Note: Almost without exception, online sales by brick ‘n mortar retailers are recorded with their regular store sales.

Recap – 2020 was quite a year, with the trauma of April & May followed by the triumph of breaking $600B for the first time in December. 2021 was even more memorable as it produced record sales for all major groups and Total Retail exceeded $7T for the 1st time. Relevant Retail was the major driver in this recovery. Since May of 2020 their sales have exceeded past years in all measurements, and they reached $4.47T in 2021. The recovery was widespread as all but 2 groups on our Advance Chart set sales records in 2021. 2022 began pretty normally for Relevant Retail as sales fell from December but exceeded 2021. The big change was that inflation that began in late 2021 hit levels not seen in decades and came to the forefront of every conversation. As we saw in our analysis, it affected virtually every channel and even turned 4 channels from positive to negative. This will not go away quickly and if it continues or worsens it will ultimately result in consumers buying less, ending retail growth by any measurement. We will continue to monitor the situation.



“Petflation” 2022 – February Update – Inflation Surges in All Segments

Inflation continues to make headlines. There have been year over year increases in the monthly Consumer Price Index (CPI) larger than we have seen in decades. Just recently it was announced that Food at Home (groceries) prices were up 8.6% over 2021, the biggest increase since 10.7% in 1981. This month’s huge increase is only in 4th place with 2nd place going to 1979, +13.9% and the top spot going to 1974, +22.3%. By the way, the average interest rate for a 30 year fixed rate mortgage in 1981 was 16.6%. As bad as things look right now, they can get much worse. As we have seen in recent years, even minor price fluctuations can affect consumer pet spending, especially in the more discretionary segments. With that in mind, we will initiate monthly reports to track petflation as it evolves in the marketplace.

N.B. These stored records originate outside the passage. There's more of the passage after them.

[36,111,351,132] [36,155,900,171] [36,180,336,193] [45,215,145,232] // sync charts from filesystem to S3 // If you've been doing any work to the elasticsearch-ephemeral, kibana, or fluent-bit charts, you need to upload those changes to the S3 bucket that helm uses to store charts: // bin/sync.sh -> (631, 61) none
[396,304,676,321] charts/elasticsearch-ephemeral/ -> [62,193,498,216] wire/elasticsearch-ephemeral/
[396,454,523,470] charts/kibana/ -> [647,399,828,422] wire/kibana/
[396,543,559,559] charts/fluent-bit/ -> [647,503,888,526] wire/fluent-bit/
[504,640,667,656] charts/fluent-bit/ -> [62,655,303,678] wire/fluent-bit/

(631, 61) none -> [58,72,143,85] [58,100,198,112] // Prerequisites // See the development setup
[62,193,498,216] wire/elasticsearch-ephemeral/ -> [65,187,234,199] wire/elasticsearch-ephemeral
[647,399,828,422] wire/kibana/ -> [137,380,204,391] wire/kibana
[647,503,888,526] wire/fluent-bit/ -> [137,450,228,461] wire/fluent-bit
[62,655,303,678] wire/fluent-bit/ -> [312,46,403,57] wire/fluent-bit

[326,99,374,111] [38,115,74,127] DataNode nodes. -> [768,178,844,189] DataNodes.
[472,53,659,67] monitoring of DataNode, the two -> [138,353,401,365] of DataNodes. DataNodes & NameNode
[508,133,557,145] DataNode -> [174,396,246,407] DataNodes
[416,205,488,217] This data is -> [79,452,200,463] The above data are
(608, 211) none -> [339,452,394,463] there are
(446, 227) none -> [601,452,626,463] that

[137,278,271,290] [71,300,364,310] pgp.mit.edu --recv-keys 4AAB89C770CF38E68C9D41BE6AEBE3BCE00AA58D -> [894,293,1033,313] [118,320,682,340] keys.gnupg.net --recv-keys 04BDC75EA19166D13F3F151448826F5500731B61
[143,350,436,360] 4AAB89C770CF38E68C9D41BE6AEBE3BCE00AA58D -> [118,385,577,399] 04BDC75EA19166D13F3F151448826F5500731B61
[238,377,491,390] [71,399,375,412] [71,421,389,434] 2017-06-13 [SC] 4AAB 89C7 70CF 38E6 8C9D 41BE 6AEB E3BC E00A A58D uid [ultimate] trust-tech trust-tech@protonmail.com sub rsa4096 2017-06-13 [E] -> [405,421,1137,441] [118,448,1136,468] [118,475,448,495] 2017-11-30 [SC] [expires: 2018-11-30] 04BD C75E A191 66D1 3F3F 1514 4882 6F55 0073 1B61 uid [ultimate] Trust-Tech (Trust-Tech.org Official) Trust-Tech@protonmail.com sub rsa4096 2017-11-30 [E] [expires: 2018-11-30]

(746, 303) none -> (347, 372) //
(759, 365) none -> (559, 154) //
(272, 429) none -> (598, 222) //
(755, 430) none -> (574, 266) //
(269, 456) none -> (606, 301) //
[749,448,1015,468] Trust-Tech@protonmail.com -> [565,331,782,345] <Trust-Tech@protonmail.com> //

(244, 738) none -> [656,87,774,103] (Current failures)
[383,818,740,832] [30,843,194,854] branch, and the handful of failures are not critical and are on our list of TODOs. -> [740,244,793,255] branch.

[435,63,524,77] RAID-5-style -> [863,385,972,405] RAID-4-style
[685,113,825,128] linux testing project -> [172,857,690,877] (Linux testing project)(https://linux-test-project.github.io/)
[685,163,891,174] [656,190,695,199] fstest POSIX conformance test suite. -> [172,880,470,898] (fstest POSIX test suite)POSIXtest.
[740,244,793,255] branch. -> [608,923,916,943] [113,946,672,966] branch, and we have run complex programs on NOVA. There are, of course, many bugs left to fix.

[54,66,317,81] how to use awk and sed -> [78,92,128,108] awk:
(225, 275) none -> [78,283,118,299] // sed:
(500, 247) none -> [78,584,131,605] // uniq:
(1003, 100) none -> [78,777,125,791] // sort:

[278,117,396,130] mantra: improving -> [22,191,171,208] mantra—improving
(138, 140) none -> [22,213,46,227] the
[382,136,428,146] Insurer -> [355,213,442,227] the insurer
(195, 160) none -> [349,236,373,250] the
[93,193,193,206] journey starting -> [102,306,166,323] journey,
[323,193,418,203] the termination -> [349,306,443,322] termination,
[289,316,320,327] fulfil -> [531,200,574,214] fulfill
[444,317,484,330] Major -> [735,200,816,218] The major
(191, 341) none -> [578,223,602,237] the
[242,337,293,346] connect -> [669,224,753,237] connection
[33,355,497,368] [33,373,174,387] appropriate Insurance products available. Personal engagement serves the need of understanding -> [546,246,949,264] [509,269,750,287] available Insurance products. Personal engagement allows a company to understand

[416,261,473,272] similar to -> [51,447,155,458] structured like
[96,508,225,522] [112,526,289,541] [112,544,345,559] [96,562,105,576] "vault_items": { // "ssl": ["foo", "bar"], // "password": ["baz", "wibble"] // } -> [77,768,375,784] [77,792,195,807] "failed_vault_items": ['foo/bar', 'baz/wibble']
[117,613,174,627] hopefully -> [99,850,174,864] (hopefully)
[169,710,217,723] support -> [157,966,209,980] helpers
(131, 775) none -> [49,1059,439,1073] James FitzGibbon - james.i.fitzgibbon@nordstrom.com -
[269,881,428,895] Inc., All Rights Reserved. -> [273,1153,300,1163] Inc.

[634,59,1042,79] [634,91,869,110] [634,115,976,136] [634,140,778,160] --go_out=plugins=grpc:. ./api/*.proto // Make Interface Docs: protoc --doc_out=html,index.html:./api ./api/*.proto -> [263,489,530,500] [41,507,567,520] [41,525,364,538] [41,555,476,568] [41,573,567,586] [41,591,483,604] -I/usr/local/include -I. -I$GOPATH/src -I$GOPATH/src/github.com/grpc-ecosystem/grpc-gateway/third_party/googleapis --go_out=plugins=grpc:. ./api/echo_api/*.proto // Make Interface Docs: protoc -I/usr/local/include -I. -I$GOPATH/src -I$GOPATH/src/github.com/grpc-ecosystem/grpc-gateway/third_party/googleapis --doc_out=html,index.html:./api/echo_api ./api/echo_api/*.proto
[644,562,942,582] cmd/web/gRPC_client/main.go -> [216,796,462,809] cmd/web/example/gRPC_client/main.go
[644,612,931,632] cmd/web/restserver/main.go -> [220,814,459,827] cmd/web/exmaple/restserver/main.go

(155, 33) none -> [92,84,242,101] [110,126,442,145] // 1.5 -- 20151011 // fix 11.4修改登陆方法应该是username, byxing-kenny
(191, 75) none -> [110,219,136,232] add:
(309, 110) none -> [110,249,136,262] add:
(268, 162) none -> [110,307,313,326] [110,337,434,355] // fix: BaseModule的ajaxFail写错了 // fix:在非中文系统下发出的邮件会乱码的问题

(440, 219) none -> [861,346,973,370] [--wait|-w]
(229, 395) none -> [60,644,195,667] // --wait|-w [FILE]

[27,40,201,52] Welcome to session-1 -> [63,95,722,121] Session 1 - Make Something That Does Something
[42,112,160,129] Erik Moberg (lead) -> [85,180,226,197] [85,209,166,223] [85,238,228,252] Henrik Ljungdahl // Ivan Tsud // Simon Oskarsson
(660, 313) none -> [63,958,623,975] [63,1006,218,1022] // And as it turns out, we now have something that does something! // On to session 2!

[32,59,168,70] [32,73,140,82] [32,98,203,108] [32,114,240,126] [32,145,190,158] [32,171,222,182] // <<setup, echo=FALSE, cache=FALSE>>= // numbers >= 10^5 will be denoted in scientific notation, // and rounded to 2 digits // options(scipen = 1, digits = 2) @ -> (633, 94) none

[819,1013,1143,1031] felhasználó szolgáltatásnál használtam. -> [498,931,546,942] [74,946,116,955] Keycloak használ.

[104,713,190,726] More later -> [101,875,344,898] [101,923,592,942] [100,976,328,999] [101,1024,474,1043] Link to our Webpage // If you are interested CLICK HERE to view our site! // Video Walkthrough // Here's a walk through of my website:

Total Pet Products & Services prices were 4.1% higher in December 2021 than in December 2020. That’s high, but still much better than the overall CPI increase of 7.0%. We’ll start tracking 2022 in greater detail. Each report will include:

  • A rolling 24 month tracking of the CPI for all pet segments and the national CPI. The base number will be pre-pandemic December 2019 in this and future reports, which will facilitate comparisons.
  • Monthly comparisons of 22 vs 21 which will include Pet Segments and relevant Human spending categories. Plus
    1. CPI change from the previous month
    2. Inflation changes for recent years (20>21, 19>20, 18>19
    3. Total Inflation for the current month in 2022 vs 2019
    4. Average annual Year Over Year inflation rate from 2019 to 2022
  • YTD comparisons
    1. YTD numbers for the monthly comparisons #2>4 above

In our first graph we will track the monthly change in prices for the 24 months from February 2020 to February 2022. We will use the December 2019 as a base number in this and future reports so we can track the progress from pre-pandemic times through an eventual recovery. Inflation is a complex issue. This chart is designed to give you a visual image of the flow of pricing. You can see the similarities and differences in patterns between segments and compare them to the overall U.S. CPI. The current numbers plus those from 12 and 24 months earlier are included as are the yr-end numbers for 2020 & 2021.This will give you some key waypoints for comparisons.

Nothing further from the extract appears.